How do you think growing up in that era influenced your music?
I’m not sure it’s had a direct influence really, there were some great bands and some great songs in that period, but I wasn’t a teenager until 1990 and so the 90’s really shaped a lot of my musical taste but as you get older I think you realise just how good some of the stuff in the 80’s was – its a decade that seems to get a bit of negativity aimed toward it, but you can’t argue with the likes of Tears For Fears, Talk Talk, The Smiths, REM, New order, The Cure, Eurythmics, Sonic Youth, Prince etc
I also recall that you talked a bit about adopting “healing” as the theme of Idiolect. Can you talk a little bit about that?
I lost both or my parents to rare cancers in the space of 5 years.
I’d written one song on an acoustic guitars called ‘Muddy Waters’ after my dad passed – which is about drinking Ales with my dad – but I just never gone to that place in my music and so when I started writing those songs for the album writing club, 3 of the first 4 were all centred on memories connected to that loss and I realised that just putting these words in paper and recording these vocals was an act of healing that it was healing me and allowing me to express feelings and thoughts that I guess I’d kept inside for a long time.

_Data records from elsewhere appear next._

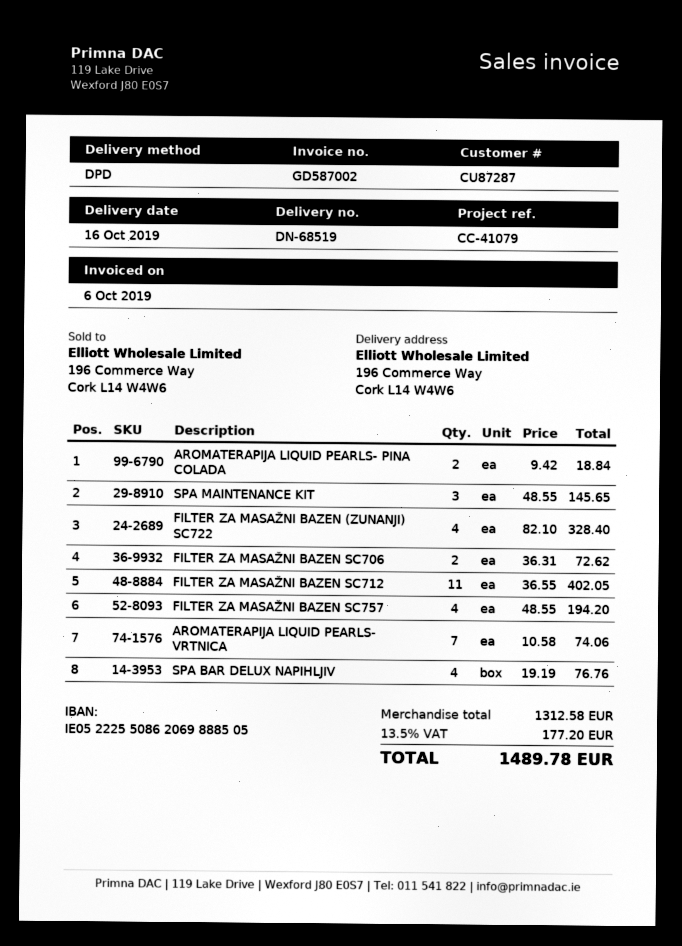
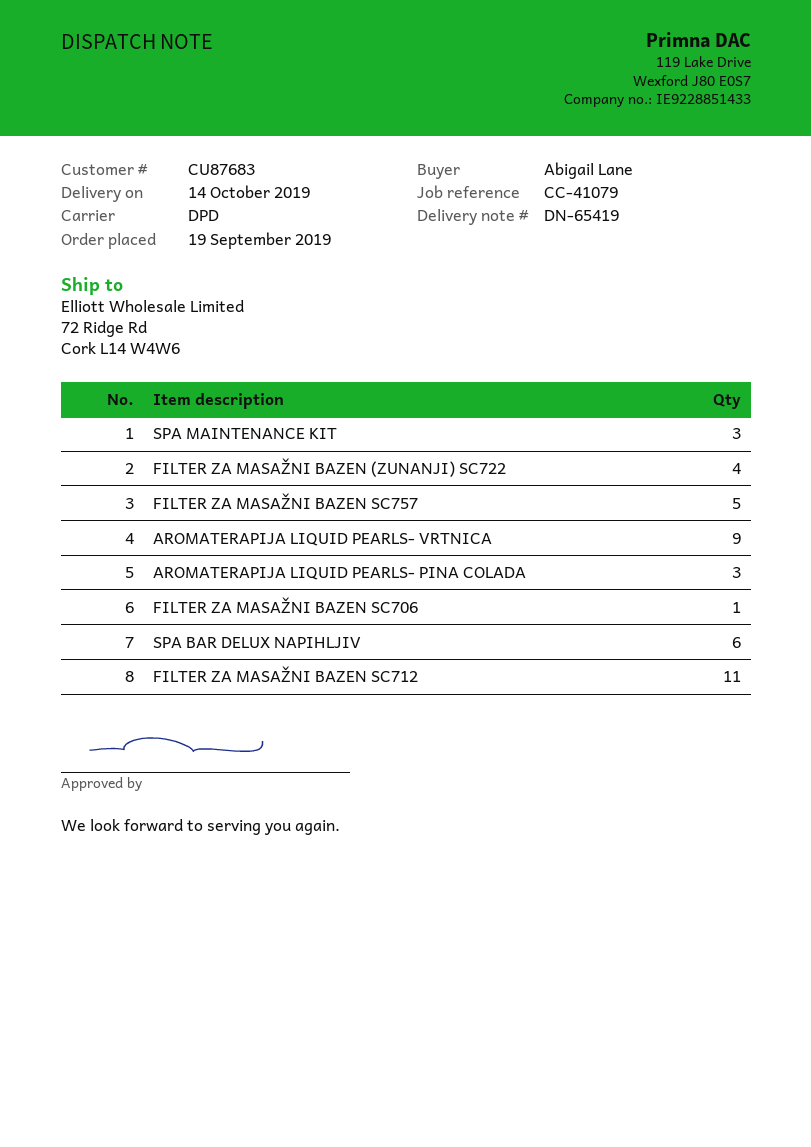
delivery note number: DN-68519 -> DN-65419
delivery date: 2019-10-16 -> 2019-10-14
customer number: CU87287 -> CU87683
ship to: 196 Commerce Way, Cork L14 W4W6 -> 72 Ridge Rd, Cork L14 W4W6
AROMATERAPIJA LIQUID PEARLS- PINA COLADA: 2 -> 3
FILTER ZA MASAŽNI BAZEN SC706: 2 -> 1
FILTER ZA MASAŽNI BAZEN SC757: 4 -> 5
AROMATERAPIJA LIQUID PEARLS- VRTNICA: 7 -> 9
SPA BAR DELUX NAPIHLJIV: 4 -> 6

I wrote ‘I Can’t Lie’ about my sister , the line ‘I can’t lie I will always want to try and call you’ was about how she would talk to my mum on the phone every night and there had been this enormous hole in her world since mum died and I wanted to write something that said ‘I see that, I hear you, I am here’ and I wanted to share the healing – if at all possible.
Every track on that album is directly related to a feeling and a memory that i hadn’t truly shared or talked about before. So that record was really therapeutic for me. And those songs could have been depressing as hell but I think sonically they are full of hope and light and that was an important part of that experience. To not get trapped in the darkness.
What theme or themes are you working with on the new EP?
Honestly, there isn’t really a theme, other than the approach was to make happy sounding songs, they are quite 80’s sounding actually, but I just think it’s an EP of 4 fun tracks.
Any other projects on the horizon?
I have another 4 track EP on the way in a few weeks called ‘In The Dead Of Night’ which I think is pretty good – its sonically very different to ‘Behind Every Silhouette’…I’m really pleased with it and I’m also finishing up a new album which will be the follow up proper to ‘Idiolect’ – that will most likely be sometime in May.
Thanks for taking the time to talk to me!

4 responses to “Existential Concerns: An Interview with the MAW Experiment”
I recollect you playin this on the MAW Experiment and mentioning the songwriting exposition on the TWEETCORE radio hour! The additional tracks put here are a cool discovery for me. Love the artwork too.
Definitely cool stuff… I know he spent a lot of time getting the art right!
His music is really fascinating, with a variety of aural textures, punctuated by moments of delicate beauty. “Home” and “I Can’t Lie” are particularly lovely. Interestingly, to my ears, his vocals at times sound like a blend of Rufus Wainwright’s and yours!
Agreed! And thanks for mentioning my vocals in the same sentence as Rufus Wainwritght’s!